Les jeunes s’engagent-ils dans l’action éducative ? Vers quels projets se tournent-ils ?** **Ph.D. Il est d’usage de le dire, « l’éducation est l’affaire de tous ». Pour autant, il reste très difficile d’impliquer tout le monde, chaque citoyen dans l’éducation. Il est au bout du compte plus facile de considérer qu’elle ne procède que des seuls enseignants ou animateurs dans la sphère publique, et des seuls parents dans la sphère privée. Or, pour qu’il y ait éducation, il faut l’action concertée de tous les éducateurs. J’observe depuis quelques années que la « mise en service » de l’éducation, la création d’une offre éducative sur le plan local à destination des populations a repoussé un peu plus la question de l’engagement dans l’éducation. Il y a sans doute plusieurs raisons conjoncturelles à cette forme de recul de l’engagement : lisibilité des causes, professionnalisation de l’action éducative hors l’école, recul du militantisme, aggravation des difficultés sociales... L’engagement des jeunes et plus largement de l’ensemble de la population, sur le plan local, constitue, à mon sens, un des moteurs indispensables du développement de la cité, pour plus de justice et de solidarité. Nous constatons, aux Francas, que les jeunes sont toujours d’accord et volontaires pour s’engager dans l’éducation. A ce propos, le forum Eduquer pour demain que nous tiendrons fin juin 2008 réunira plus de 2000 acteurs de l’action éducative engagés sur le plan local. Concrètement, les jeunes se tournent bien sûr vers l’encadrement d’activités qui aujourd’hui ne sont pas encore gérées que par des professionnels ou des services marchands, notamment des activités d’accueil éducatif, des clubs de jeunes etc. Ils s’engagent aussi dans l’animation du débat éducatif local, avec d’autres jeunes ou avec des élus.

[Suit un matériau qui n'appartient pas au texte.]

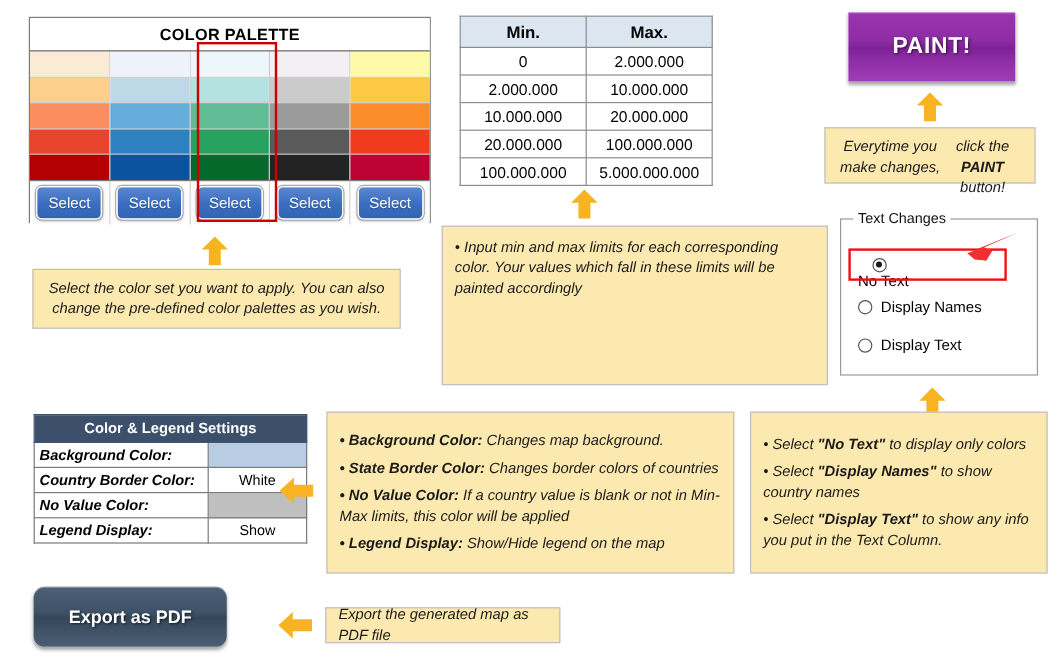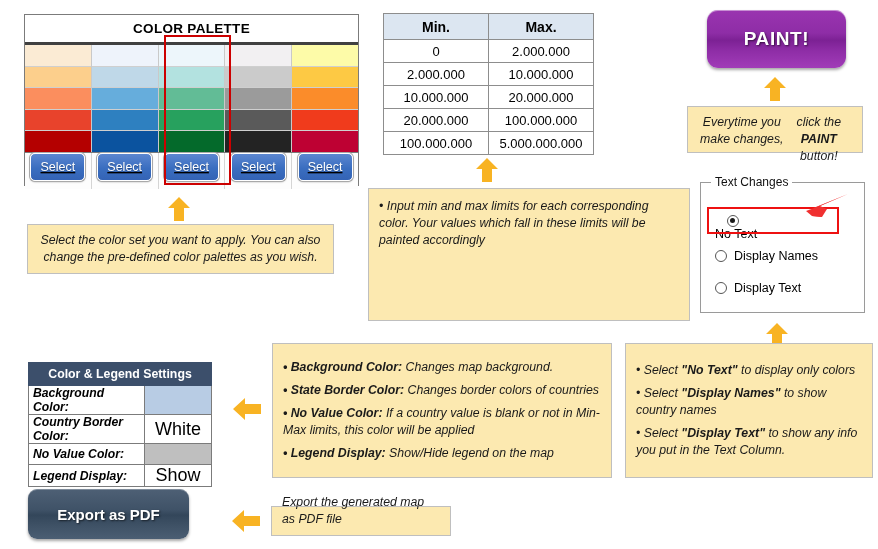--- a/index.html
+++ b/index.html
@@ -23,21 +23,21 @@
     border: 1px solid #7b7b7b;
     background: #ffffff;
     box-sizing: border-box;
   }
   #palette-title {
     height: 27px; line-height: 27px;
     text-align: center;
     font-weight: bold;
     font-size: 13.5px;
     letter-spacing: .3px;
-    border-bottom: 3px solid #404040;
+    border-bottom: 1px solid #404040;
     background: #ffffff;
   }
   #palette-grid {
     display: flex;
     height: 107px;
   }
   .palette-col {
     flex: 1 1 0;
     display: flex;
     flex-direction: column;
@@ -50,24 +50,24 @@
 
   #palette-buttons {
     display: flex;
     height: 36px;
     border-top: 1px solid #7b7b7b;
     background: #fdfdfd;
   }
   .btn-cell {
     flex: 1 1 0;
     display: flex;
+    align-items: center;
     justify-content: center;
     border-right: 1px solid #d5d5d5;
     box-sizing: border-box;
-    text-decoration: underline;
   }
   .btn-cell:last-child { border-right: none; }
   .select-btn {
     width: 53px; height: 26px;
     border: 1px solid #ffffff;
     border-radius: 5px;
     background: linear-gradient(#5b86d0, #3a6ec0 55%, #3463b5);
     color: #ffffff;
     font-size: 12.5px;
     display: flex; align-items: center; justify-content: center;
@@ -102,21 +102,21 @@
   #minmax-table th {
     background: #dce6f1;
     font-weight: bold;
     font-size: 14px;
     height: 26px;
   }
 
   
   #paint-button {
     left: 707px; top: 10px; width: 139px; height: 58px;
-    border-radius: 11px;
+    border-radius: 1px;
     background: linear-gradient(#9a34b0, #8e2da6 40%, #7c2194 52%, #8e2da6 70%, #a13cb8);
     box-shadow: inset 0 1px 0 rgba(255,255,255,.45), 0 2px 3px rgba(0,0,0,.35);
     display: flex; align-items: center; justify-content: center;
     color: #ffffff; font-weight: bold; font-size: 19px;
     letter-spacing: .6px;
     text-shadow: 1px 1px 2px rgba(0,0,0,.55);
     cursor: pointer;
   }
 
   
@@ -137,22 +137,22 @@
 
   #note-palette { left: 27px; top: 224px; width: 307px; height: 50px;
      display: flex; flex-direction: column; justify-content: center; }
   #note-minmax  { left: 368px; top: 188px; width: 322px; height: 133px; padding-top: 9px;}
   #note-paint   { left: 687px; top: 106px; width: 176px; height: 47px;
      display: flex; flex-direction: row; justify-content: center; }
   #note-colorlegend { left: 272px; top: 343px; width: 340px; height: 135px;
      display:flex; flex-direction: column; justify-content: center;}
   #note-textsettings { left: 625px; top: 343px; width: 248px; height: 135px;
      display:flex; flex-direction: column; justify-content: center;}
-  #note-export  { left: 271px; top: 506px; width: 180px; height: 30px;
-     display: flex; align-items: flex-end; }
+  #note-export  { left: 271px; top: 506px; width: 196px; height: 30px;
+     display: flex; align-items: center; }
 
   
   .arrow-up, .arrow-down, .arrow-left {
     position: absolute;
   }
   svg.arrow { display: block; }
 
   
   #text-settings {
     left: 700px; top: 182px; width: 165px; height: 131px;
@@ -197,25 +197,24 @@
   #notext-highlight {
     position: absolute;
     left: 6px; top: 24px; width: 132px; height: 27px;
     border: 2.5px solid #ee1111;
     box-sizing: border-box;
     pointer-events: none;
   }
 
   
   #cl-table {
-    left: 28px; top: 345px; width: 184px;
+    left: 28px; top: 345px; width: 228px;
     border-collapse: collapse;
     background: #fff;
     border: 1px solid #7b7b7b;
-    margin-top: 17px;
   }
   #cl-table th {
     background: #3c4f6b;
     color: #ffffff;
     font-size: 12.3px;
     font-weight: bold;
     height: 20px;
     border: 1px solid #3c4f6b;
   }
   #cl-table td {
@@ -226,21 +225,21 @@
     box-sizing: border-box;
   }
   #cl-table td.label {
     font-style: italic;
     font-weight: bold;
     width: 124px;
     text-align: left;
   }
   #cl-table td.value {
     text-align: center;
-    font-size: 18px;
+    font-size: 12px;
     width: 70px;
   }
 
   
   #export-button {
     left: 28px; top: 489px; width: 161px; height: 50px;
     border-radius: 9px;
     background: linear-gradient(#4e6075, #3f5267 42%, #33465a 52%, #3e5165 72%, #4b5e73);
     box-shadow: inset 0 1px 0 rgba(255,255,255,.28), 0 2px 3px rgba(0,0,0,.35);
     display: flex; align-items: center; justify-content: center;

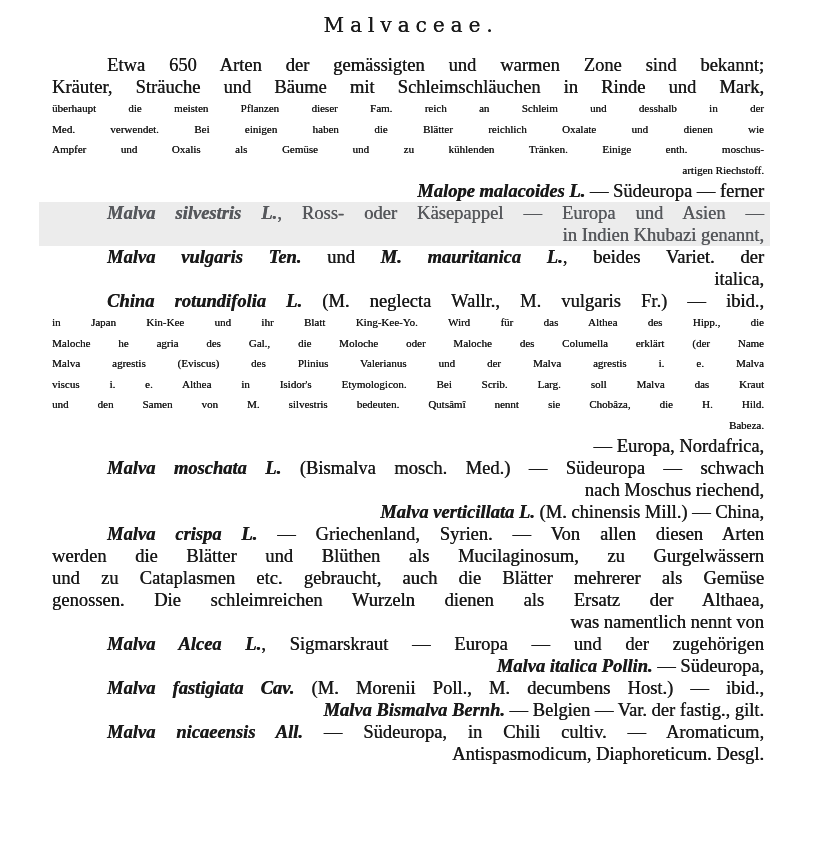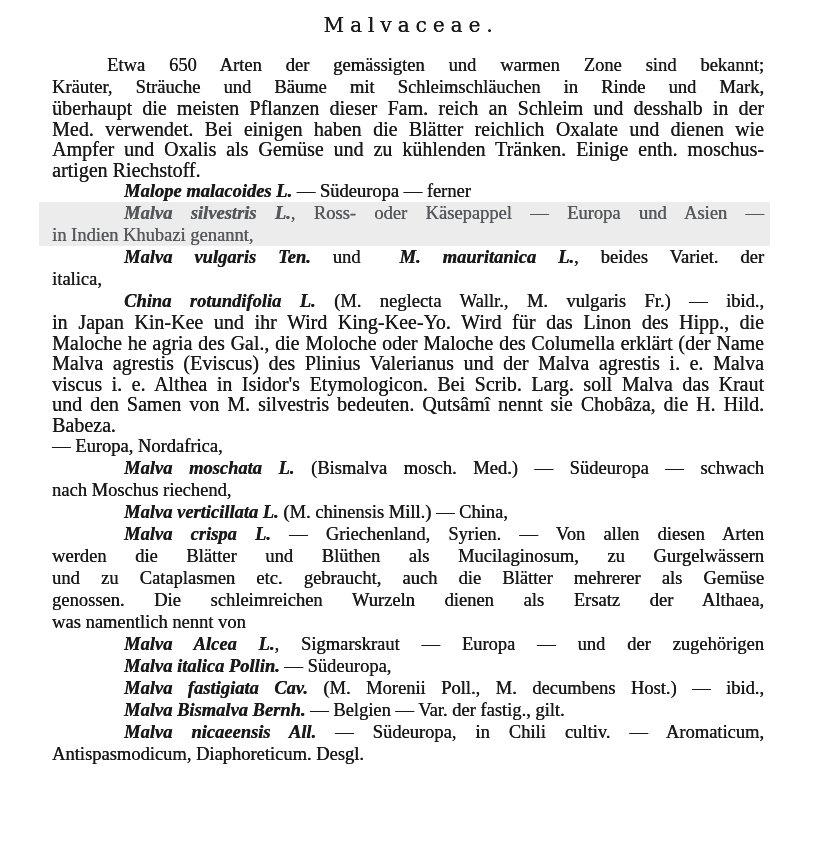--- a/index.html
+++ b/index.html
@@ -18,64 +18,64 @@
     font-family: "DejaVu Serif", serif;
     font-size: 20px;
     font-weight: normal;
     line-height: 26px;
     text-align: center;
     letter-spacing: 6px;
     text-indent: 6px;
     margin: 2px 0 16px 0;
     text-shadow: 0.4px 0 currentColor;
   }
-  .line { white-space: normal; }
+  .line { white-space: normal; text-align: right; }
   .line.main {
     font-size: 18.5px;
     line-height: 22px;
     text-shadow: 0.35px 0 currentColor;
   }
   .line.small {
-    font-size: 20px;
+    font-size: 11px;
     line-height: 20.5px;
     text-shadow: 0.25px 0 currentColor;
   }
   .line.indent { text-indent: 55px; }
   .line.stretch {
     text-align: justify;
     text-align-last: justify;
     -moz-text-align-last: justify;
   }
   .line.highlight {
     background: var(--hl-bg, #ececec);
     color: var(--hl-text, #56585c);
     margin: 0 -6px 0 -13px;
     padding: 0 6px 0 13px;
   }
-  .species { font-style: italic; font-weight: bold; margin-left: 17px; }
+  .species { font-style: italic; font-weight: bold; }
 </style>
 </head>
 <body>
 
 <div class="page">
   <h1 class="title">Malvaceae.</h1>
   <div id="text-body">
       <div class="line main indent stretch"><span>Etwa 650 Arten der gemässigten und warmen Zone sind bekannt;</span></div>
       <div class="line main stretch"><span>Kräuter, Sträuche und Bäume mit Schleimschläuchen in Rinde und Mark,</span></div>
       <div class="line small stretch"><span>überhaupt die meisten Pflanzen dieser Fam. reich an Schleim und desshalb in der</span></div>
       <div class="line small stretch"><span>Med. verwendet. Bei einigen haben die Blätter reichlich Oxalate und dienen wie</span></div>
       <div class="line small stretch"><span>Ampfer und Oxalis als Gemüse und zu kühlenden Tränken. Einige enth. moschus-</span></div>
       <div class="line small"><span>artigen Riechstoff.</span></div>
       <div class="line main indent"><span class="species">Malope malacoides L.</span><span> — Südeuropa — ferner</span></div>
       <div class="line main indent stretch highlight"><span class="species">Malva silvestris L.</span><span>, Ross- oder Käsepappel — Europa und Asien —</span></div>
       <div class="line main highlight"><span>in Indien Khubazi genannt,</span></div>
       <div class="line main indent stretch"><span class="species">Malva vulgaris Ten.</span><span> und </span><span class="species">M. mauritanica L.</span><span>, beides Variet. der</span></div>
       <div class="line main"><span>italica,</span></div>
       <div class="line main indent stretch"><span class="species">China rotundifolia L.</span><span> (M. neglecta Wallr., M. vulgaris Fr.) — ibid.,</span></div>
-      <div class="line small stretch"><span>in Japan Kin-Kee und ihr Wird King-Kee-Yo. Wird für das Linon des Hipp., die</span></div>
+      <div class="line small stretch"><span>in Japan Kin-Kee und ihr Blatt King-Kee-Yo. Wird für das Althea des Hipp., die</span></div>
       <div class="line small stretch"><span>Maloche he agria des Gal., die Moloche oder Maloche des Columella erklärt (der Name</span></div>
       <div class="line small stretch"><span>Malva agrestis (Eviscus) des Plinius Valerianus und der Malva agrestis i. e. Malva</span></div>
       <div class="line small stretch"><span>viscus i. e. Althea in Isidor's Etymologicon. Bei Scrib. Larg. soll Malva das Kraut</span></div>
       <div class="line small stretch"><span>und den Samen von M. silvestris bedeuten. Qutsâmî nennt sie Chobâza, die H. Hild.</span></div>
       <div class="line small"><span>Babeza.</span></div>
       <div class="line main"><span>— Europa, Nordafrica,</span></div>
       <div class="line main indent stretch"><span class="species">Malva moschata L.</span><span> (Bismalva mosch. Med.) — Südeuropa — schwach</span></div>
       <div class="line main"><span>nach Moschus riechend,</span></div>
       <div class="line main indent"><span class="species">Malva verticillata L.</span><span> (M. chinensis Mill.) — China,</span></div>
       <div class="line main indent stretch"><span class="species">Malva crispa L.</span><span> — Griechenland, Syrien. — Von allen diesen Arten</span></div>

Ils s’impliquent par ailleurs dans l’animation de la cité : fêtes, rassemblements, festivals... Enfin, les jeunes s’engagent aussi dans des activités plus normées comme l’accompagnement scolaire des publics en difficulté, dans des projets de solidarité sur le plan territorial mais aussi international.

Sont-ils moteurs de transformation sociale ?** **Ph.D. Je pense qu’intrinsèquement, l’engagement des jeunes dans l’éducation est porteur de transformation sociale car il n’est pas neutre. Il vise à transformer des individus en les laissant maîtres de leur avenir. Il modifie les rapports entre les gens, leurs rapports à la cité, aux actions collectives. Il leur permet de modifier leur place dans la cité, de pointer des questions qui sont délicates ou qui font débats, qui révèlent parfois des injustices ou des incohérences. Il leur permet d’argumenter, de conduire des réflexions, enfin, de porter collectivement des demandes, des revendications. En cela, leur engagement participe de l’exercice et du développement d’une citoyenneté réelle vivante.